Голован объявил отцу, что прогостит в Выбутине недолго. Старики не спорили: они понимали, что такой сын, как Голован, – отрезанный ломоть. Зато как обрадовались они, когда Булат попросил разрешения оставить у них Дуню.
– Есть у меня заветная думка побродить по Руси с Андрюшей, покуда ноги носят, – объяснил он Илье. – А коли нас не будет, где девке приют найти? Разве можно на Москве жить одной! Много лихих людей – изобидят сироту.
– Да господи, – заторопилась Афимья. – мы уж так рады!
– Как ты, ласковая, мыслишь? – спросил Дуню Илья.
– Я останусь, – потупилась девушка.
– Ну вот и хорошо! Будешь у меня отецкая дочь!
– А мне сестрица! – добавил Андрей.
Никита бросил на него испытующий взгляд, но парень был спокоен, и ничего, кроме братской нежности, не увидел старик на его лице.
Игумен Паисий, сильно постаревший, но еще бодрый, приехал поздравить Голована с приездом. До хитрого монаха дошли вести, кем стал Андрей, и он понимал, что царского розмысла ему не притеснить. Он даже обещал дать всяческие послабления его семье.
Отъезжая, Голован оставил родителям тридцать рублей из денег, что скопил на выкуп наставника. Отец обнял сына:
– Нам этого вовек не прожить!
Прощаясь, Булат обнял внучку:
– Прощай, Дунюшка! Не горюй, слушайся новых батьку с маткой, а мы, как можно станет, за тобой пришлем.
Голован тоже подошел к Дуне:
– Прощай, сестричка!
Он обнял и поцеловал Дуню. Девушка покраснела так, что, казалось, вот-вот брызнет кровь сквозь румяные щеки.
Глава IV
Царь и митрополит
Прошел год со времени покорения Казани.
В ноябре 1553 года царь посетил митрополита. Когда его крытый возок остановился у красного крыльца, на митрополичьем дворе поднялась суматоха. Забегали митрополичьи бояре, стольники и спальники. Показался в дверях и сам Макарий, тонкий, согбенный; он спешил приветствовать дорогого гостя.
Царь отпустил приближенных митрополита и сказал:
– Хочу с тобой, владыко, в благодатной тишине побеседовать.
– Доброе дело! Пойдем в моленную.
Прошли в полумрак комнаты, освещенной лампадами.
На потолке колебались отражения огней. Было тепло, пахло ладаном. Дюжий служка ворошил дрова в печи, из-под кочерги брызгали искры.
– Выйди!
Служка бесшумно удалился.
Владыка посадил царя в глубокое кожаное кресло, сам скромно сел на низенькую деревянную скамейку.
Царь долго молчал, наслаждаясь покоем; заговорил тихо, доверчиво:
– Раздумался я, отче, о судьбе человеческой, о своей жизни, о том, что свершил я и что свершить осталось… и потянуло к тебе!

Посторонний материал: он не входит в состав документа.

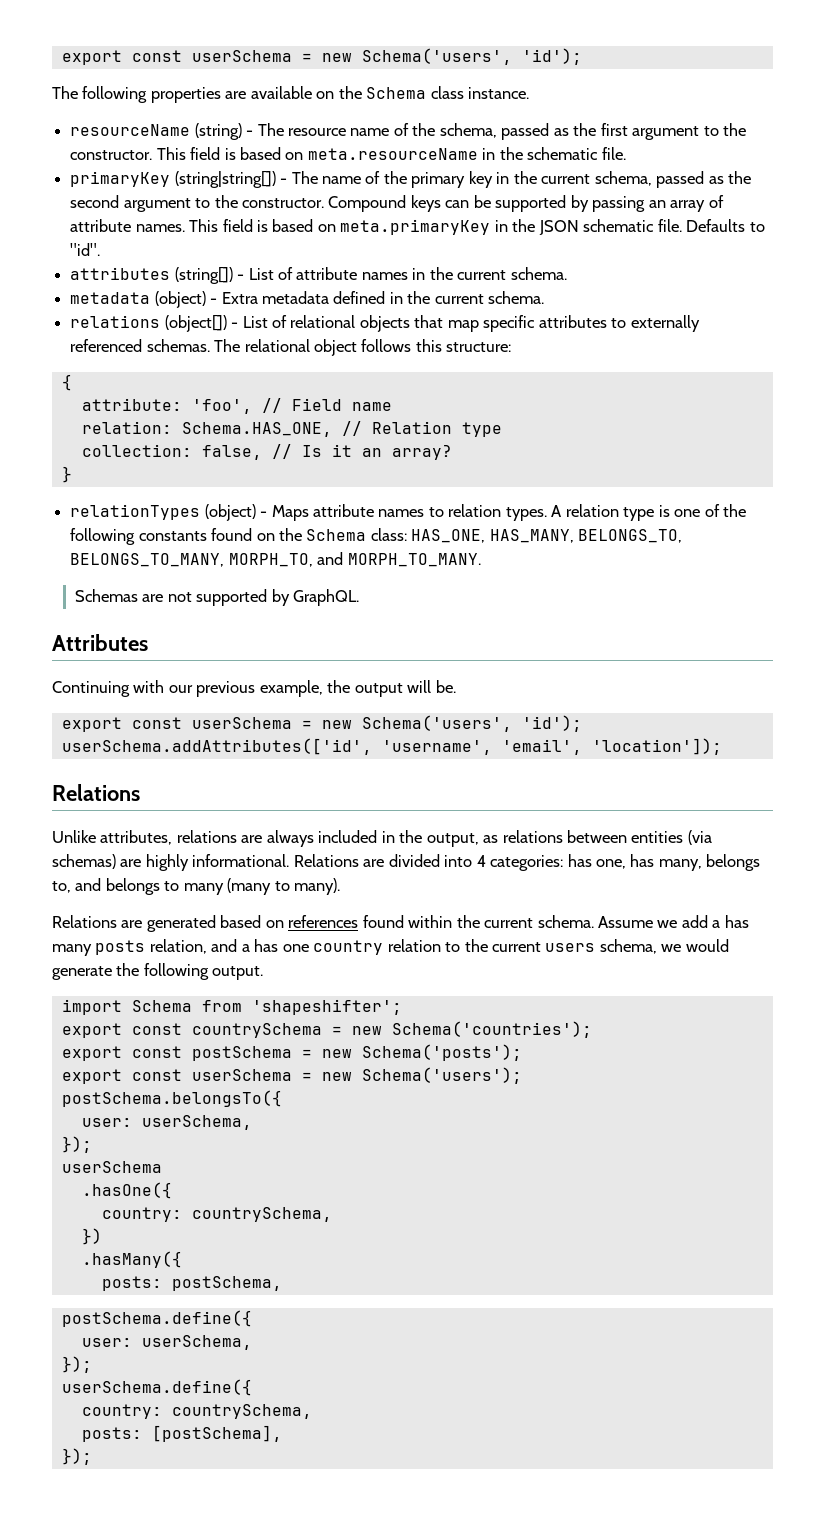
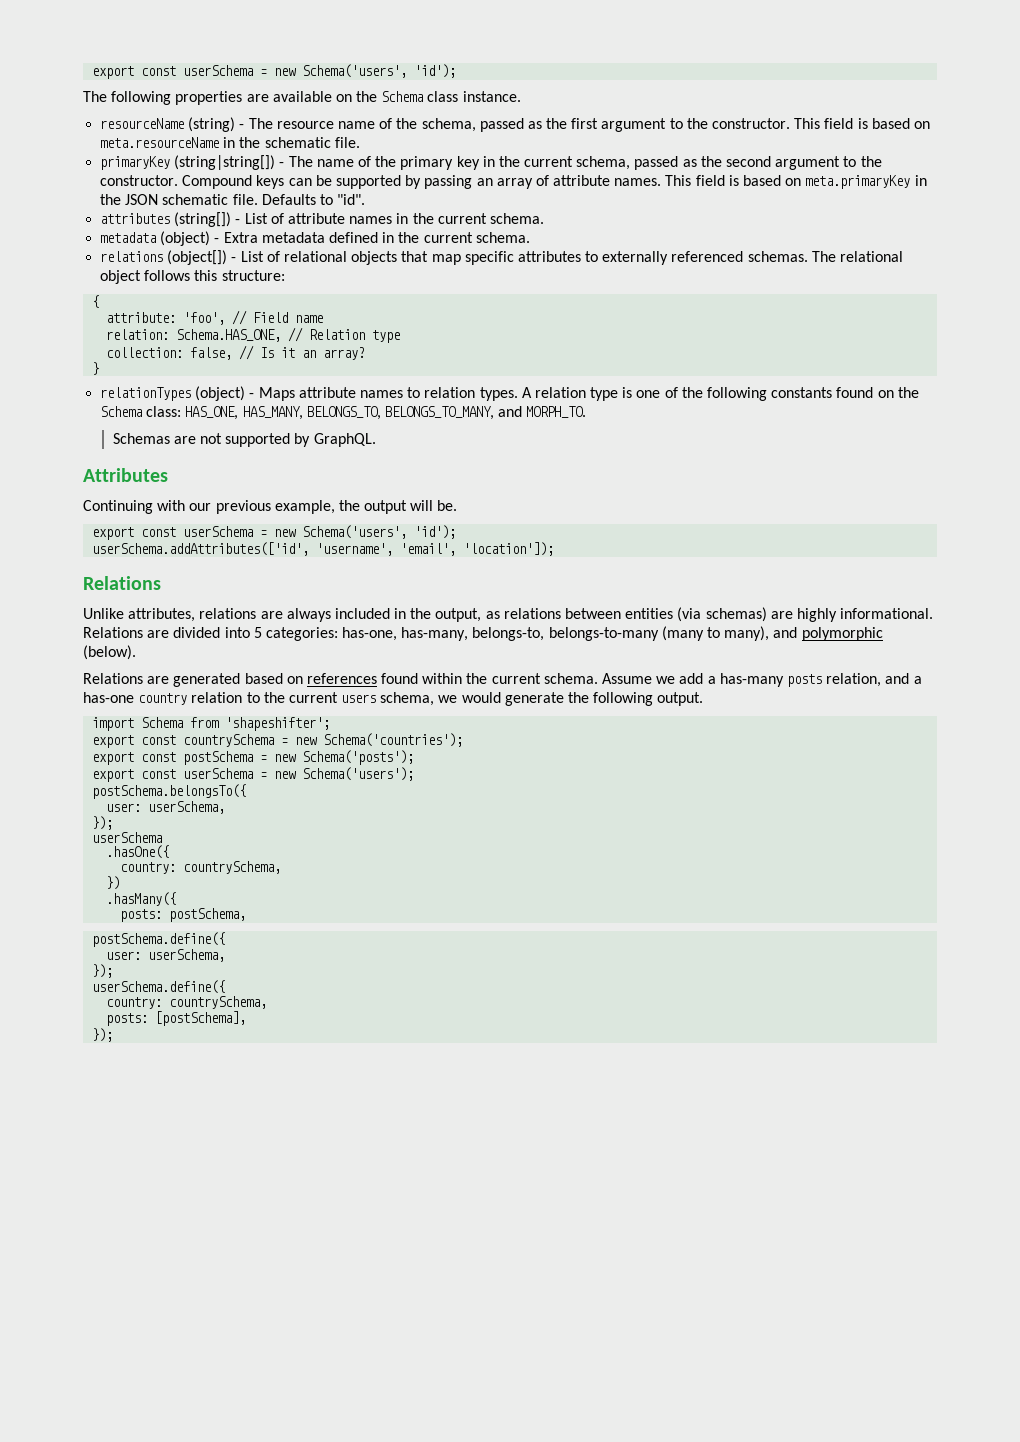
[228,552,481,567] MORPH_TO, and MORPH_TO_MANY. -> [498,406,587,418] and MORPH_TO.
[476,854,761,871] [52,878,341,895] 4 categories: has one, has many, belongs to, and belongs to many (many to many). -> [253,626,883,641] [83,645,136,660] 5 categories: has-one, has-many, belongs-to, belongs-to-many (many to many), and polymorphic (below).
[724,915,749,928] [52,944,92,956] has many -> [719,673,784,687] has-many
[254,939,309,952] has one -> [83,692,134,703] has-one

– Челом, государь, за сие бью! – Макарий привстал, поклонился. – Что держишь на мыслях, сыне?
– Много раз вспоминал я, владыко, о словах твоих, что были сказаны в прошлом году на пире. Память вещественную, сказал ты, надо оставить о славном походе и о воинах русских, сгибших под Казанью. Держал совет я с людьми, и надумали мы поставить храм – памятник в честь казанского взятия… Али, может, всуе[181] думы мои, владыко пречестной, гордыня обуяла?..

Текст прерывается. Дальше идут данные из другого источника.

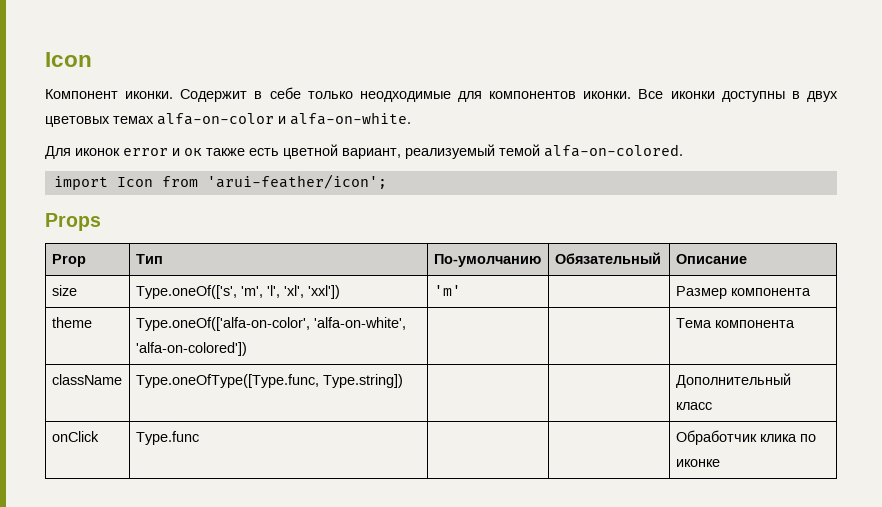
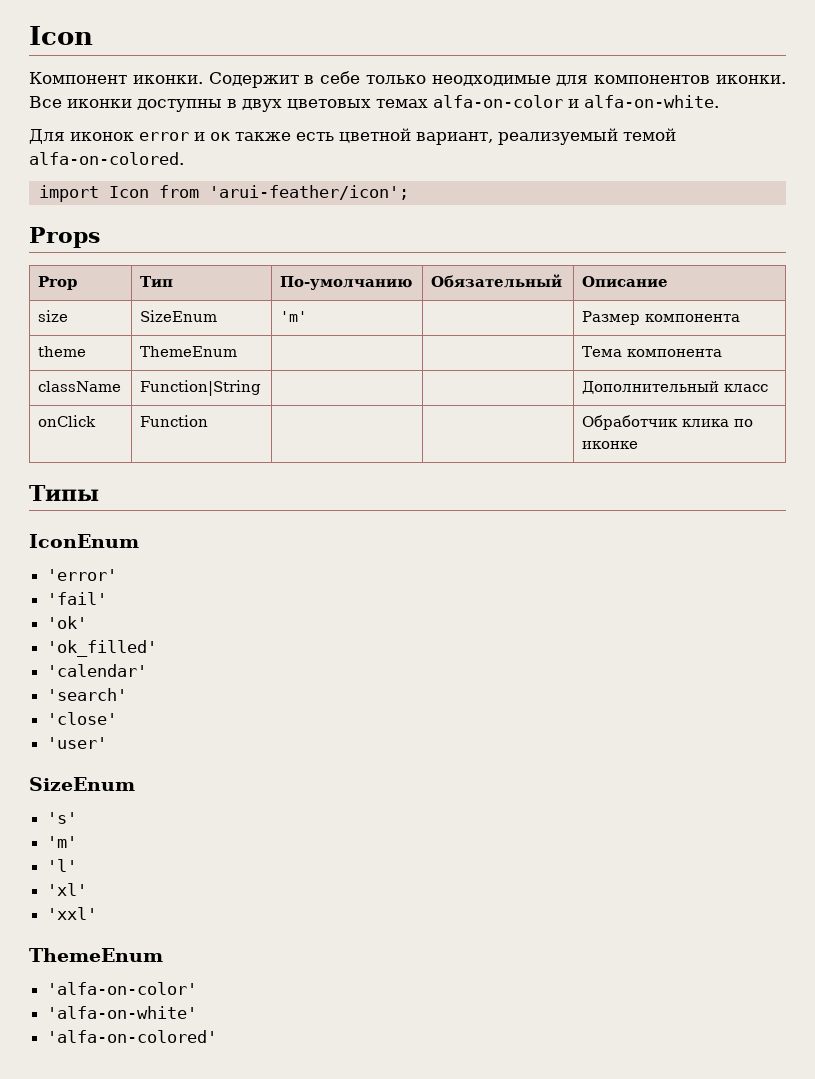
[135,285,340,299] Type.oneOf(['s', 'm', 'l', 'xl', 'xxl']) -> [140,310,218,322] SizeEnum
[135,317,406,331] [135,342,247,356] Type.oneOf(['alfa-on-color', 'alfa-on-white', 'alfa-on-colored']) -> [140,346,238,357] ThemeEnum
[135,374,403,388] Type.oneOfType([Type.func, Type.string]) -> [140,380,262,396] Function|String
[135,431,199,445] Type.func -> [140,415,209,427] Function
(720, 463) none -> [29,485,99,501] [29,534,139,548] [47,569,118,581] [47,592,108,605] [47,616,88,629] [47,640,158,657] [47,664,148,677] [47,688,128,701] [47,712,118,725] [47,737,108,749] [29,777,135,791] [47,812,78,824] [47,836,78,848] [47,859,78,872] [47,883,88,896] [47,907,98,920] [29,948,163,962] [47,982,198,995] [47,1006,198,1019] [47,1030,218,1043] // Типы // IconEnum // 'error' // 'fail' // 'ok' // 'ok_filled' // 'calendar' // 'search' // 'close' // 'user' // SizeEnum // 's' // 'm' // 'l' // 'xl' // 'xxl' // ThemeEnum // 'alfa-on-color' // 'alfa-on-white' // 'alfa-on-colored'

Царь нетерпеливо всматривался в спокойное лицо митрополита, слабо освещенное мерцающим огнем лампад. Макарий ответил на вопрос задумчиво, потихоньку перебирая янтарные зерна лежавшей на его коленях лестовки:[182]
– Жития нашего время яко вода, дни наши, яко дым, в воздухе развеваются. Но коли мыслишь оставить о наших днях память вещественную, греха в том, сыне, не вижу!
Иван Васильевич просиял:
– Воздвигнуть бы нам храм, какого спокон веку на Руси не бывало! Долго нас по тому храму вспоминать будут, а, владыко?

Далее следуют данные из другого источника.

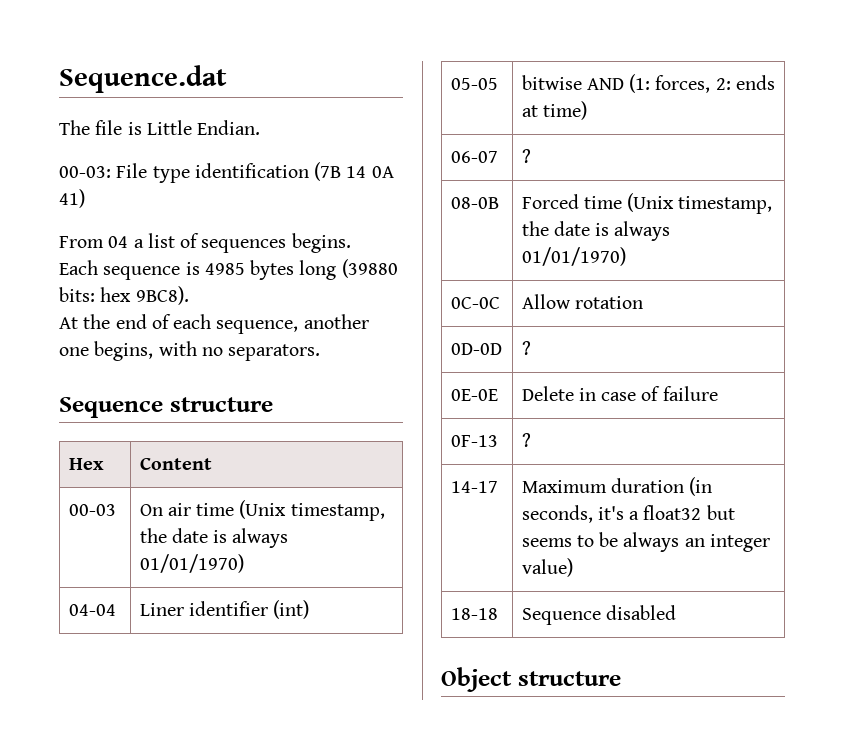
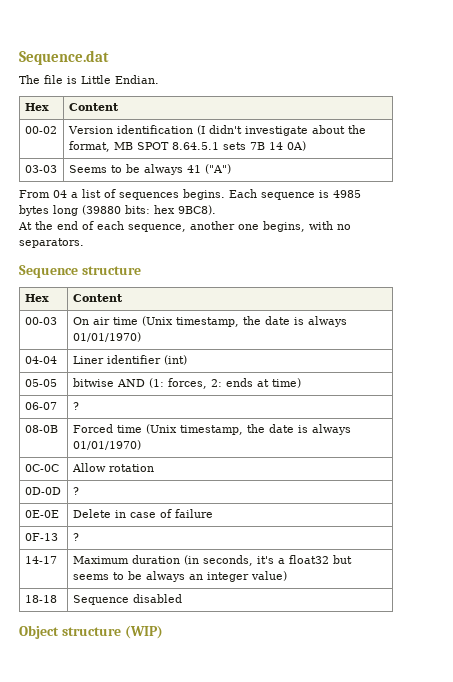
[59,162,394,183] [59,189,85,208] // 00-03: File type identification (7B 14 0A 41) -> [24,103,49,111] [68,103,119,111] [24,126,57,134] [67,125,366,136] [68,141,306,152] [24,165,57,173] [68,164,231,175] // Hex | Content // 00-02 | Version identification (I didn't investigate about the format, MB SPOT 8.64.5.1 sets 7B 14 0A) // 03-03 | Seems to be always 41 ("A")
(351, 243) // -> (225, 194) none
(621, 678) none -> [124,625,163,639] (WIP)

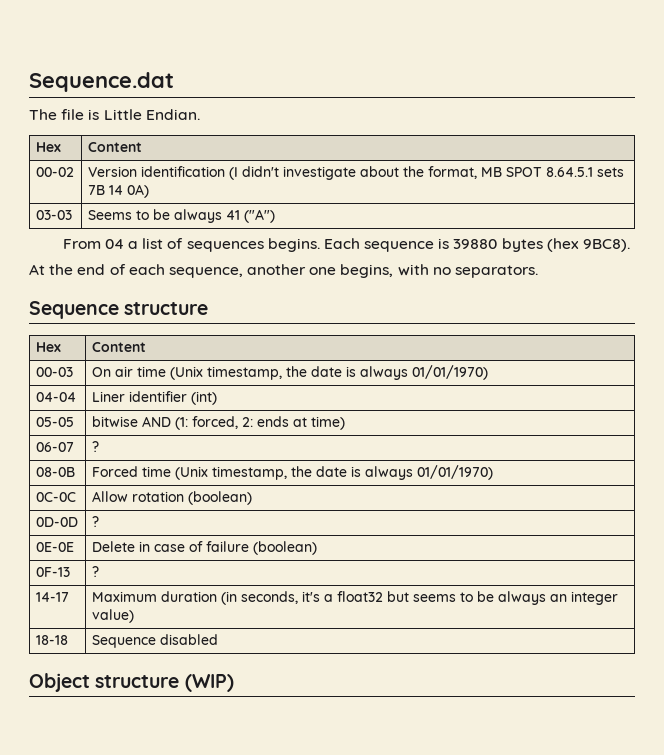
[333,190,361,198] [19,205,175,216] 4985 bytes long (39880 bits: hex -> [453,238,579,252] 39880 bytes (hex
[167,378,207,389] forces, -> [191,416,238,429] forced,
(154, 468) none -> [187,491,252,505] (boolean)
(213, 513) none -> [252,541,317,555] (boolean)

– Замыслил доброе, – ответил Макарий, а про себя подумал: «Святой церкви то польза будет, возвеличение».
– Утешны мне сии мудрые речи, владыко! Побеседуешь с тобой – и душа очищается от житейских тревог. Как твои «Четьи-Минеи»?[183]
Просвещение на Руси сильно пострадало в мрачную эпоху татарщины. В сожженных городах и монастырях погибло много ценнейших древних рукописей, но немало еще ходило по Руси списков различных книг: жития святых, послания русских князей, описания путешествий, сборники под названием «Пчелы», куда трудолюбивый составитель включал все, о чем слышал и узнавал от разных людей, подобно тому как пчела тащит в улей мед с многих цветов…
Митрополит Макарий взялся за огромную задачу: сберечь от забвения, собрать воедино памятники русской письменности, по преимуществу церковной, распределить по двенадцати объемистым книгам, озаглавив каждую названием месяца.